Die Erziehungsbeistandsschaft nach§ 30 SGB VIII, auch Einzelbetreuung genannt, ist eine freiwillige Hilfeform, welche durch die Erziehungsberechtigten beim Jugendamt beantragt werden kann und Kinder- und Jugendliche bei der Bewältigung von emotionalen und sozialen Entwicklungsproblemen unterstützen soll. Das Kind oder der Jugendliche werden dabei als Einzelperson betrachtet, jedoch unter Einbezug ihres sozialen Umfeldes in ihrer Selbstständigkeit gefördert - Lebensbezüge zur Familie bleiben dabei erhalten und werden ggfs. gestärkt.

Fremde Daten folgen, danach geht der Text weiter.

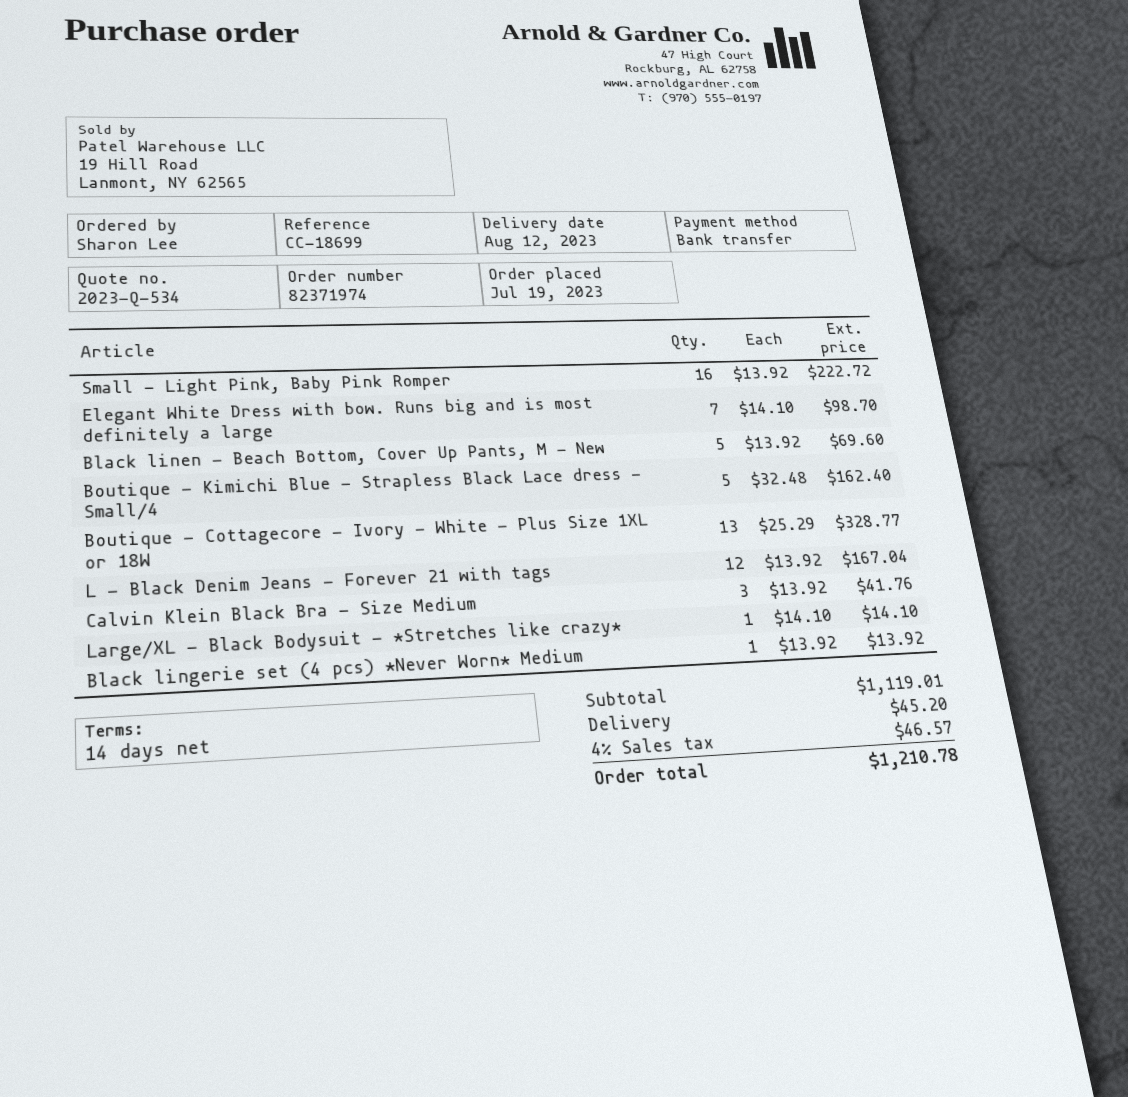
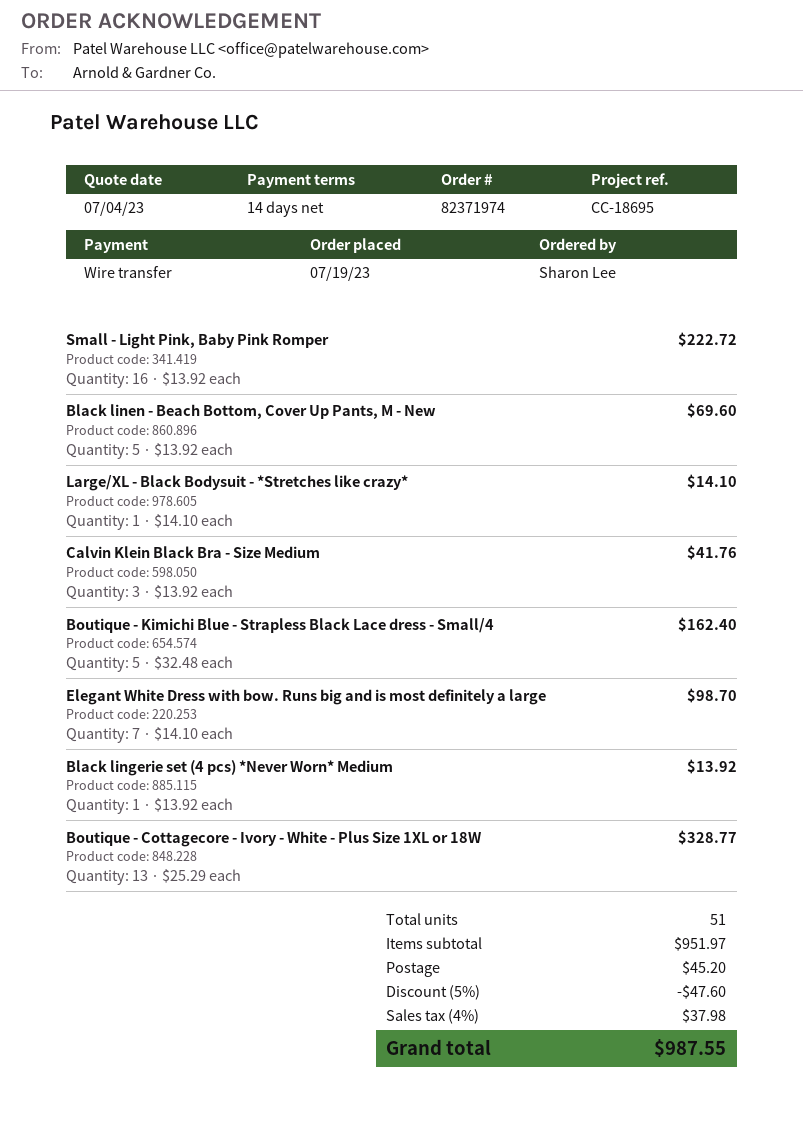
reference: CC-18699 -> CC-18695
L - Black Denim Jeans - Forever 21 with tags: 12 x 13.92 = 167.04 -> none
subtotal: 1119.01 -> 951.97
discount: none -> 5% = 47.60
tax: 4% = 46.57 -> 4% = 37.98
total: 1210.78 -> 987.55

Themen einer Erziehungsbeistandschaft können zum Beispiel folgende sein: Abbau schulischer Defizite und Problembereiche; Entwicklung und Planung schulischer und beruflicher Perspektiven; Entwicklung einer tragfähigen Lern- und Leistungsmotivation; Befähigung den Tagesablauf bzw. den Alltag zu strukturieren zu können; Erlernen von verantwortlichem Umgang mit Ressourcen/ Einteilung von Zeit und Geld; Aufbau/Wiederherstellen tragfähiger sozialer Kontakte; Aktivierung vorhandener Ressourcen und der Unterstützung durch das soziale Umfeld; Erlangung/ Verbesserung von Beziehungs-, Gruppen- und Konfliktfähigkeit.